You didn't say how much sharpening experience you have. Does the iron's edge catch on your finger nail? How deep do you have the iron set? Once the iron and cap iron are properly locked in the plane and the frog is properly seated, back the iron off to where it's not cutting then, while moving the plane forward on some smooth wood, slowly lower the iron with the adjusting knob until it's barely removing anything. Take a few passes and you should be getting tissue thin shavings.
I assume you mean Garrett Hack's book.
The blade is definitely bevel down, I don't have an adjustment screw at the back of the frog. The plane is apparently quite old, based on the casting for seting the frog and the shape of the lever cap hole (not kidney-shaped) appears to be very early 1900's. Blade is very sharp - new Hack blade which I've sharpened on a set of japanese wetstones. I did mean to say Hack's book, not Wade.
Ben,
Is it possible that some previous owner filed the throat? I found an old #4 in which some devious person had filed the throat wide open. Apparently it was used as a scrub plane; the iron had a bigger arc in it than I would expect on a smoother. That's about the only thing I can think of that might be causing your trouble--assuming everything else is in order.

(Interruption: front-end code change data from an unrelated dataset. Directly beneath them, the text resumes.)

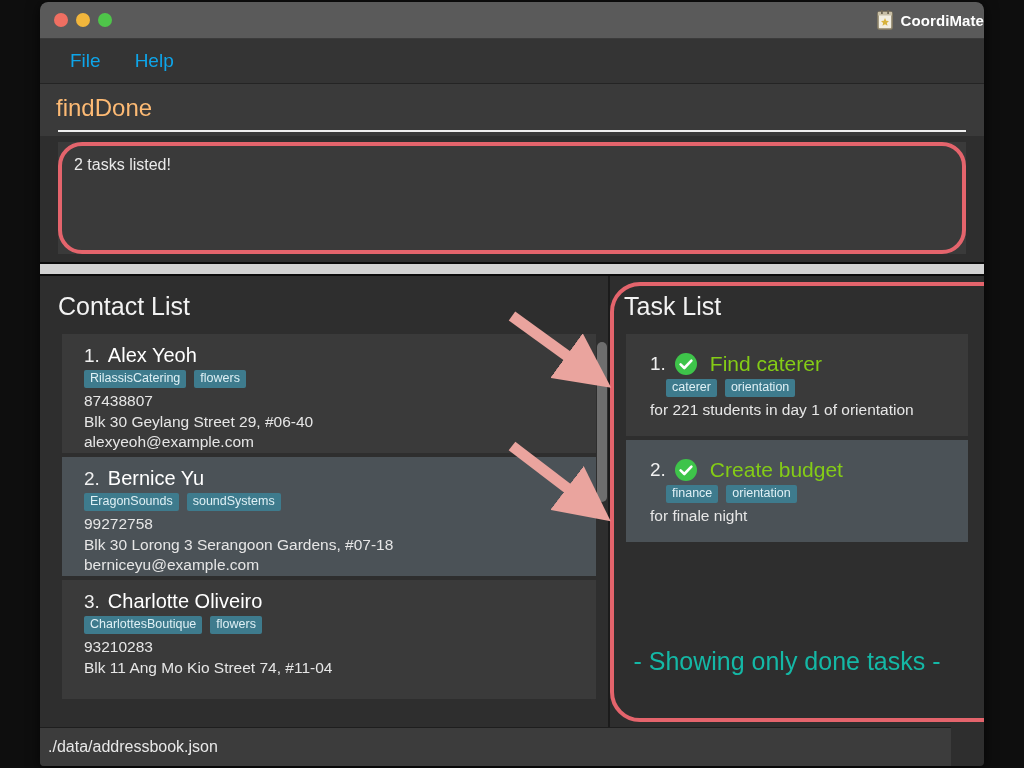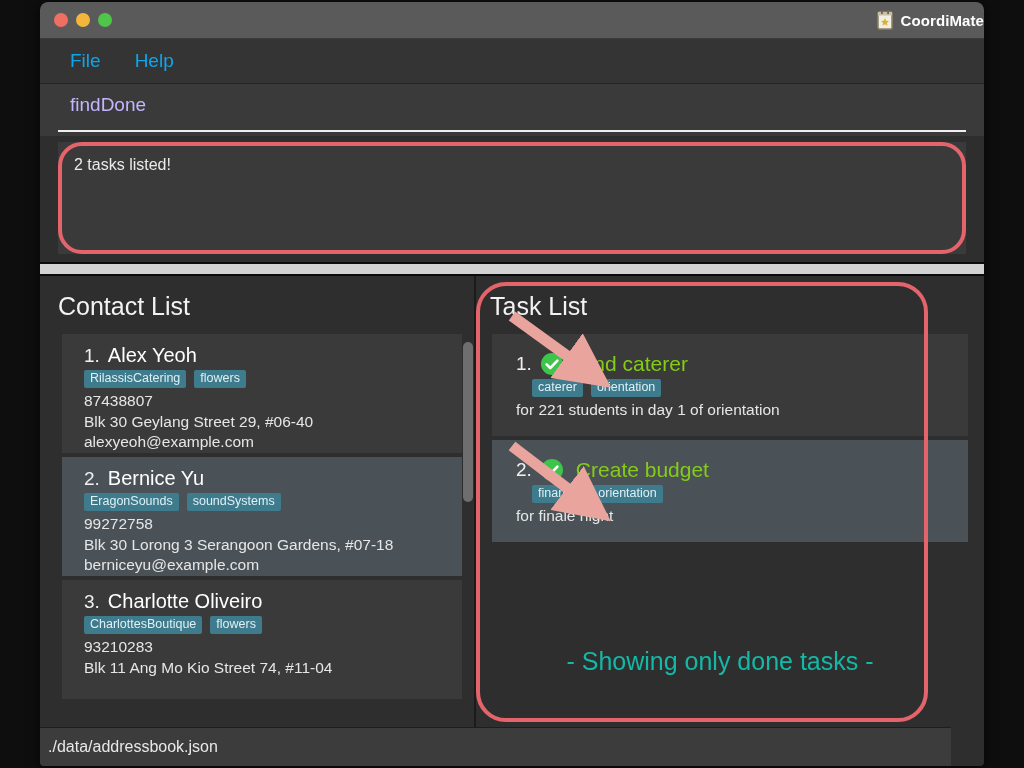--- a/index.html
+++ b/index.html
@@ -84,24 +84,24 @@
   }
 
   
   #command-area {
     height: 52px;
     background: #3a3a3a;
     position: relative;
   }
   #command-input {
     position: absolute;
-    left: 30px;
+    left: 16px;
     top: 10px;
-    color: #c4b5fd;
-    font-size: 19px;
+    color: #fdba74;
+    font-size: 24px;
   }
   #command-underline {
     position: absolute;
     left: 18px;
     right: 18px;
     bottom: 4px;
     height: 2px;
     background: #efefef;
   }
 
@@ -153,21 +153,21 @@
     height: 452px;
     background: #2e2e2e;
     display: flex;
   }
   .panel {
     position: relative;
     box-sizing: border-box;
     overflow: hidden;
   }
   #contact-panel {
-    width: 436px;
+    width: 570px;
     background: #2e2e2e;
     border-right: 2px solid #1b1b1b;
   }
   #task-panel {
     flex: 1;
     background: #2e2e2e;
   }
   .panel-title {
     color: #f2f2f2;
     font-size: 25px;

If that's the case I have no idea of what you can do to remedy it.
Alan
Hi Ben/others,
Alot of good information here. For mine, I can not see how a wide mouth would affect chattering - but I can see how it affects the quality of cut.
Regarding chattering and skipping, focussing on the original problem, here are some suggestions off the top of my head:
1) Is the lever cap tight enough to stop you from pushing the blade heel sideways with hand pressure, or;
2) Is the frog buckled/twisted, or;
3) When you have the frog screws done up tightly, can the frog still move, even slightly, or;
4) When the frog is set fully forward, is there any support for the blade from the plane sole, or is there approx 1/4" of free blade between the cutting edge and the nearest support from the frog. If this is the case, try bringing the frog backwards, aligned with the plane sole to improve support, or;
5) Blunt blades cause skipping as well as other things mentioned in earlier posts. Try planing with the blade skewed to see if this is the cause.
Hope this helps you with the problem.